[Stored dataset items]
☆ ☆ ☆ ☆ ☆ ☆ ☆

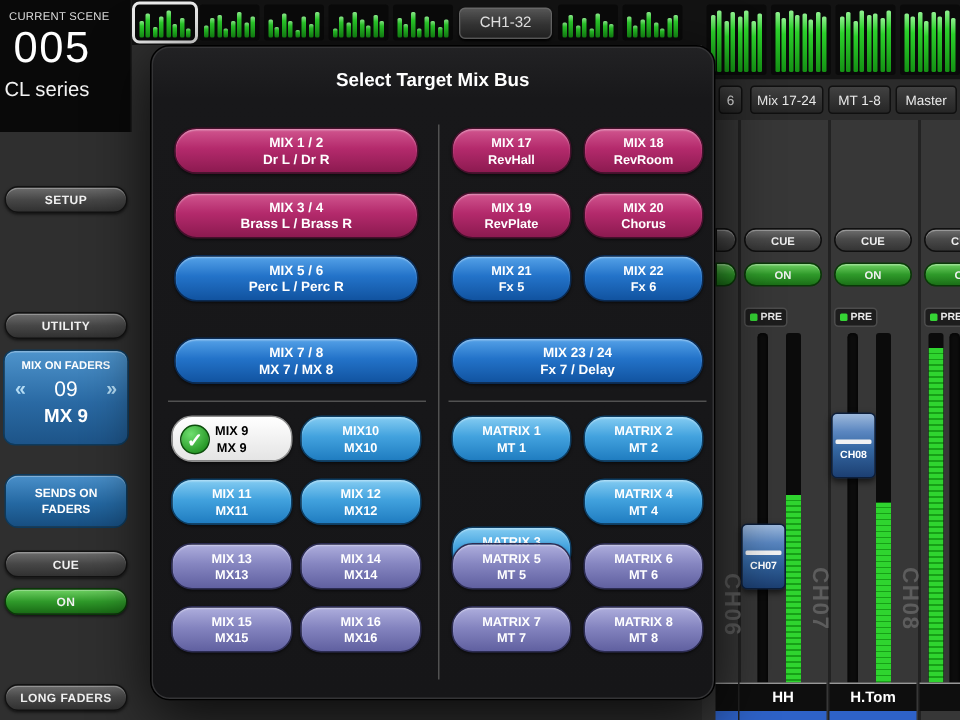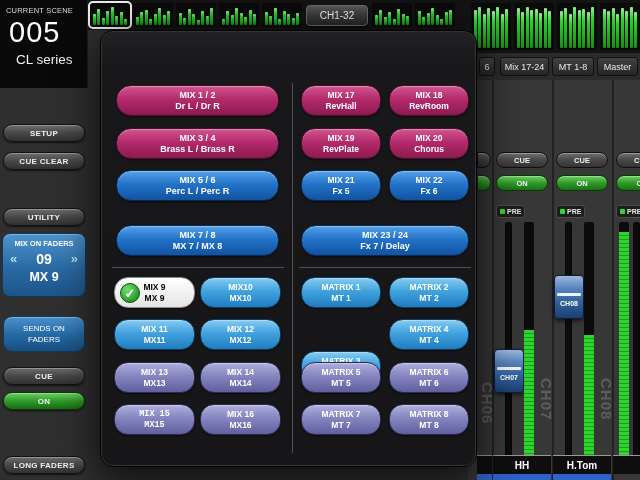"CL series" .scene .ser { padding: 3px 0 0 16px -> 3px 0 0 3px }
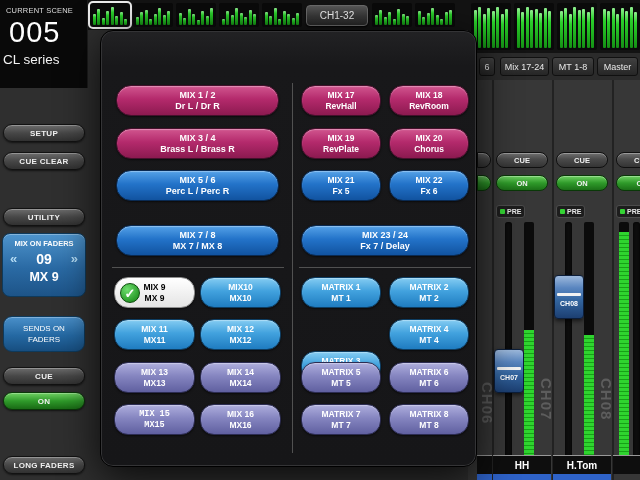"Select Target Mix Bus" div.title { html: none -> <div>Select Target Mix Bus</div> }
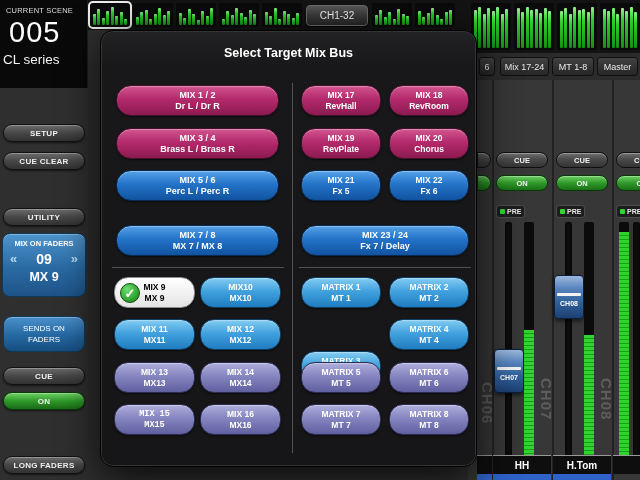"CUE CLEAR" div.sbtn { html: <div> <span>CUE CLEAR</span> </div> -> none }
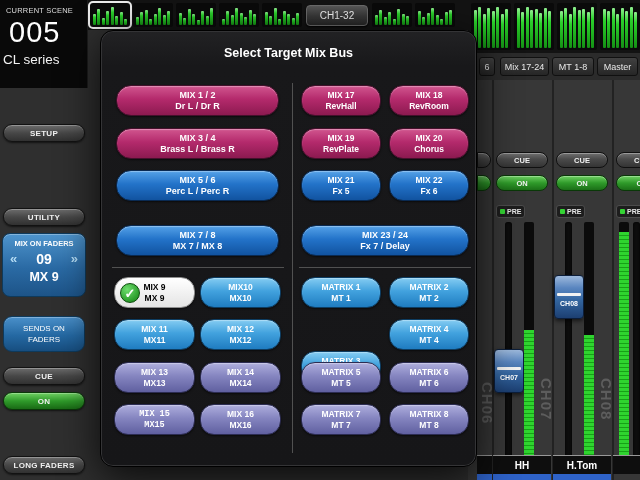"09" .mof .num { font-weight: bold -> normal }
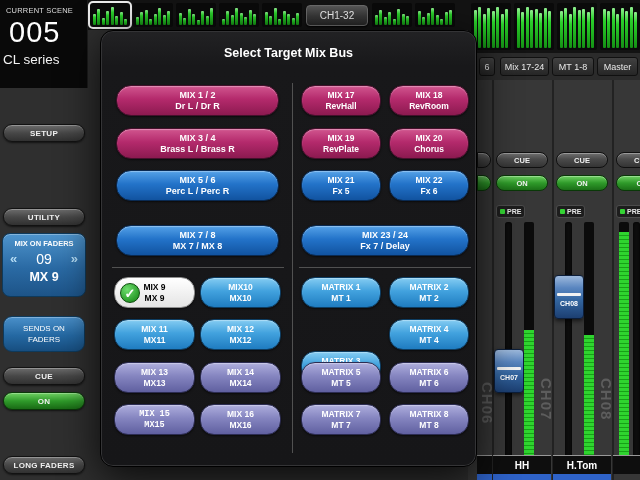"SENDS ON" .sof { font-weight: normal -> bold }
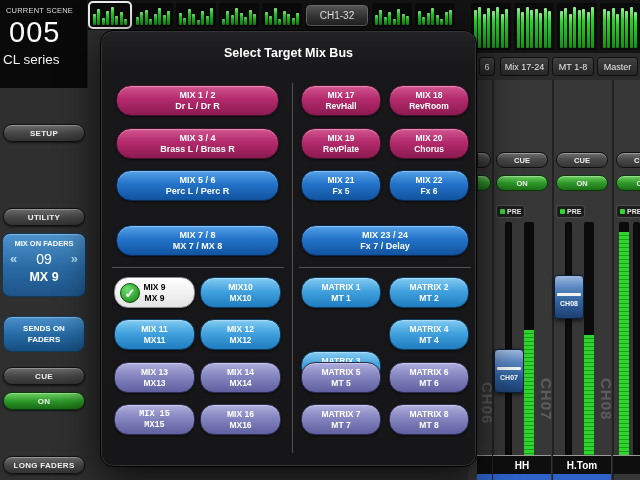"MIX 15" div.pb { font-family: Liberation Mono, monospace -> none }
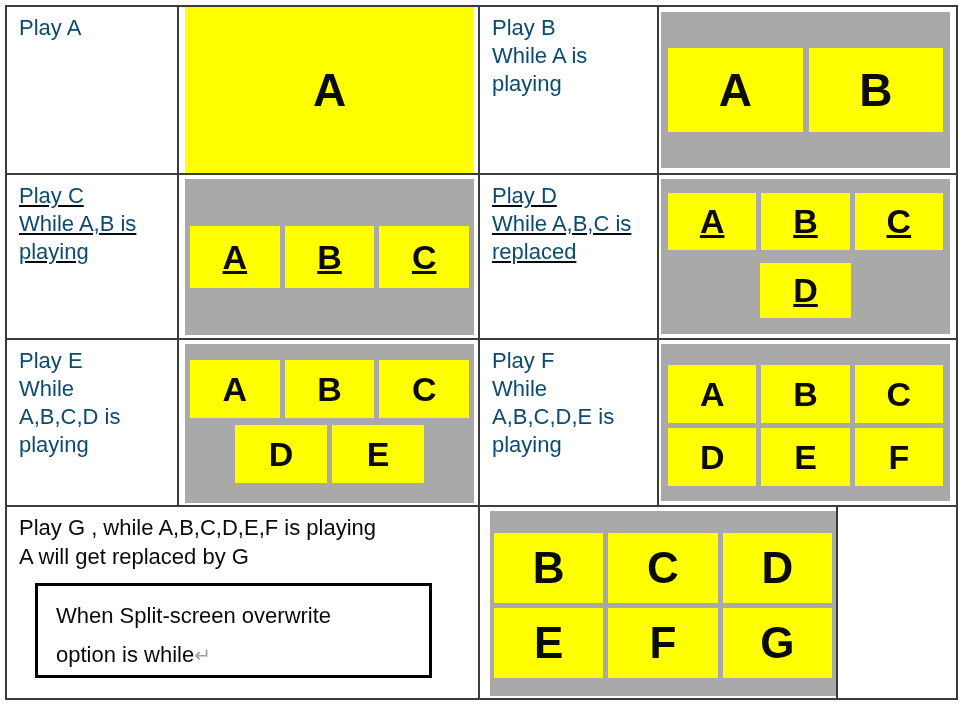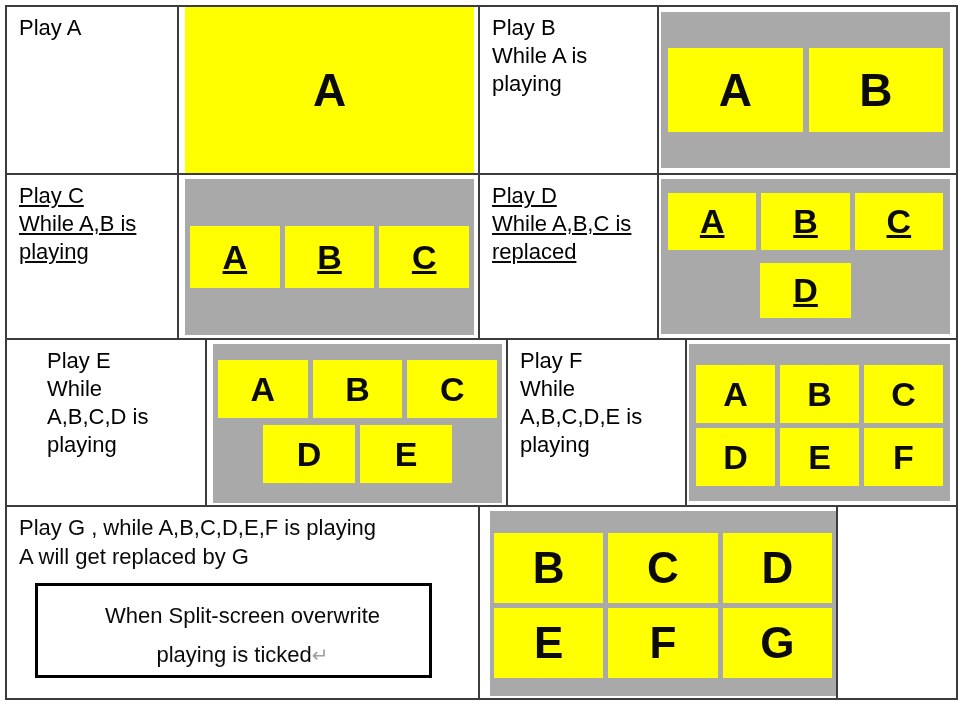"Play A" .caption { color: #000000 -> #0c4a6e }
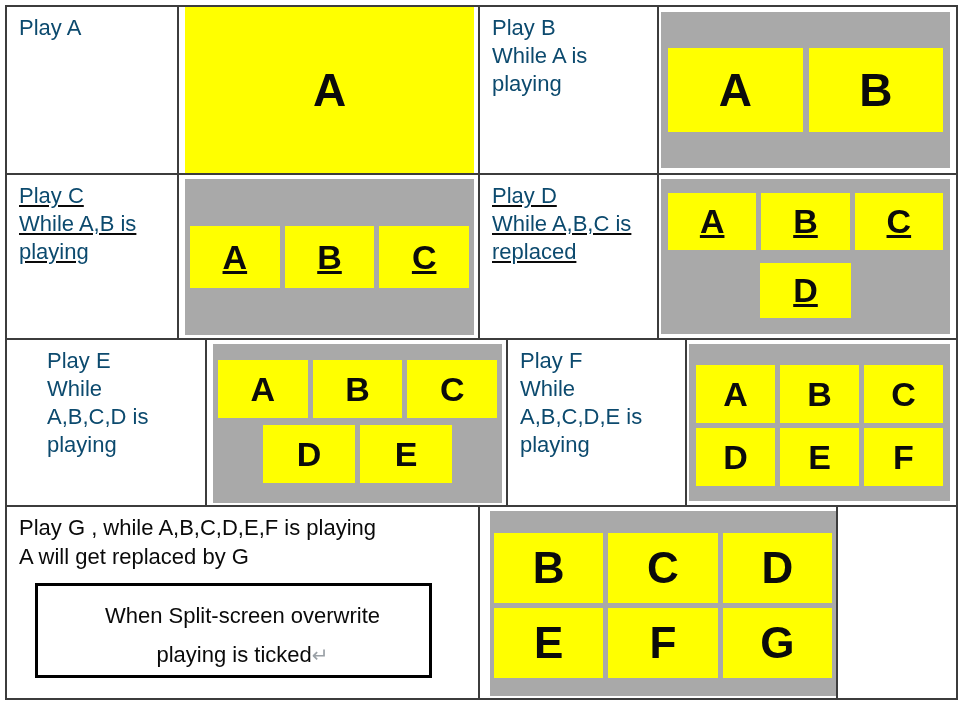"Play E" .r3 { padding-left: 28px -> none }
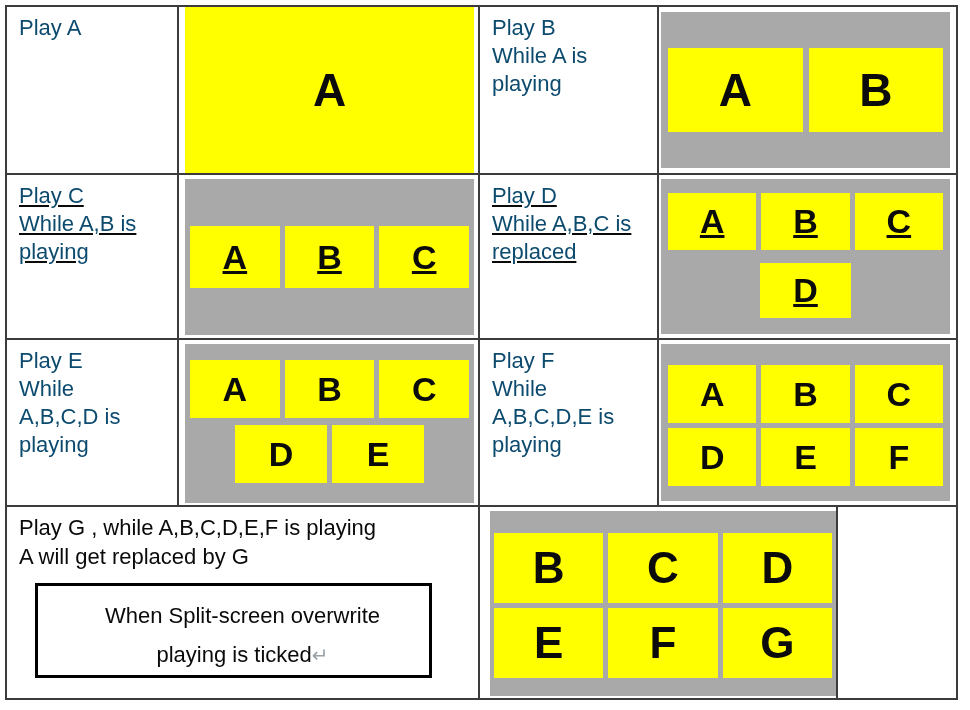"When Split-screen overwrite" .note-box { text-align: center -> none }
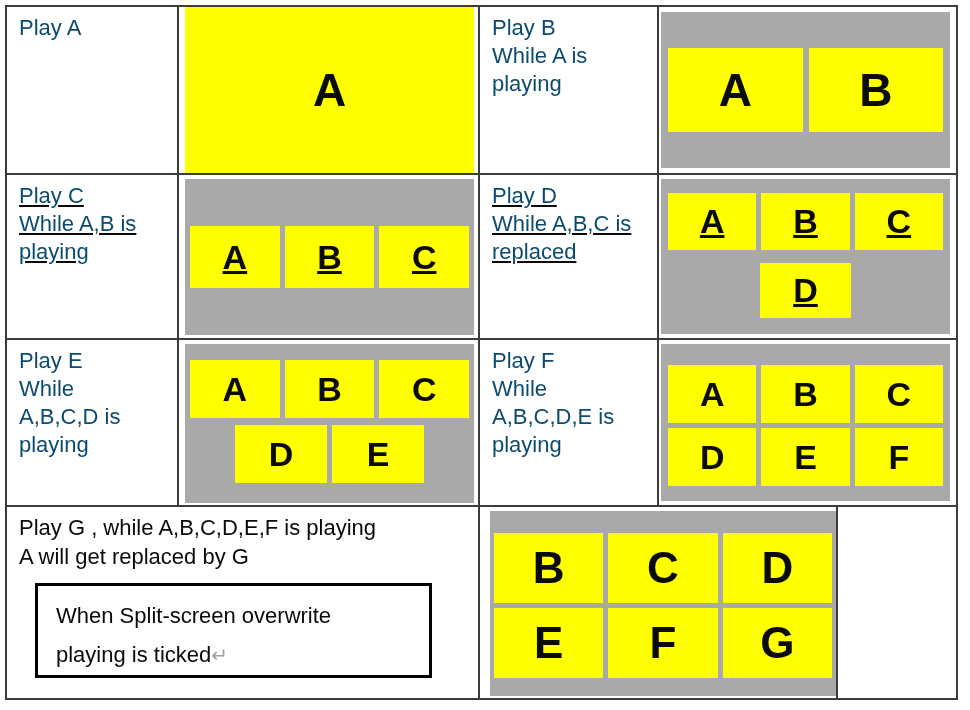"playing is ticked" span { text: playing is ticked -> option is while }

☆ ☆ ☆ ☆ ☆ ☆ ☆

Exactly as written, repeat the lines from the beginning of the entries up to and including the line with "html: <div> <span>CUE", but not the pictures.

"CL series" .scene .ser { padding: 3px 0 0 16px -> 3px 0 0 3px }
"Select Target Mix Bus" div.title { html: none -> <div>Select Target Mix Bus</div> }
"CUE CLEAR" div.sbtn { html: <div> <span>CUE CLEAR</span> </div> -> none }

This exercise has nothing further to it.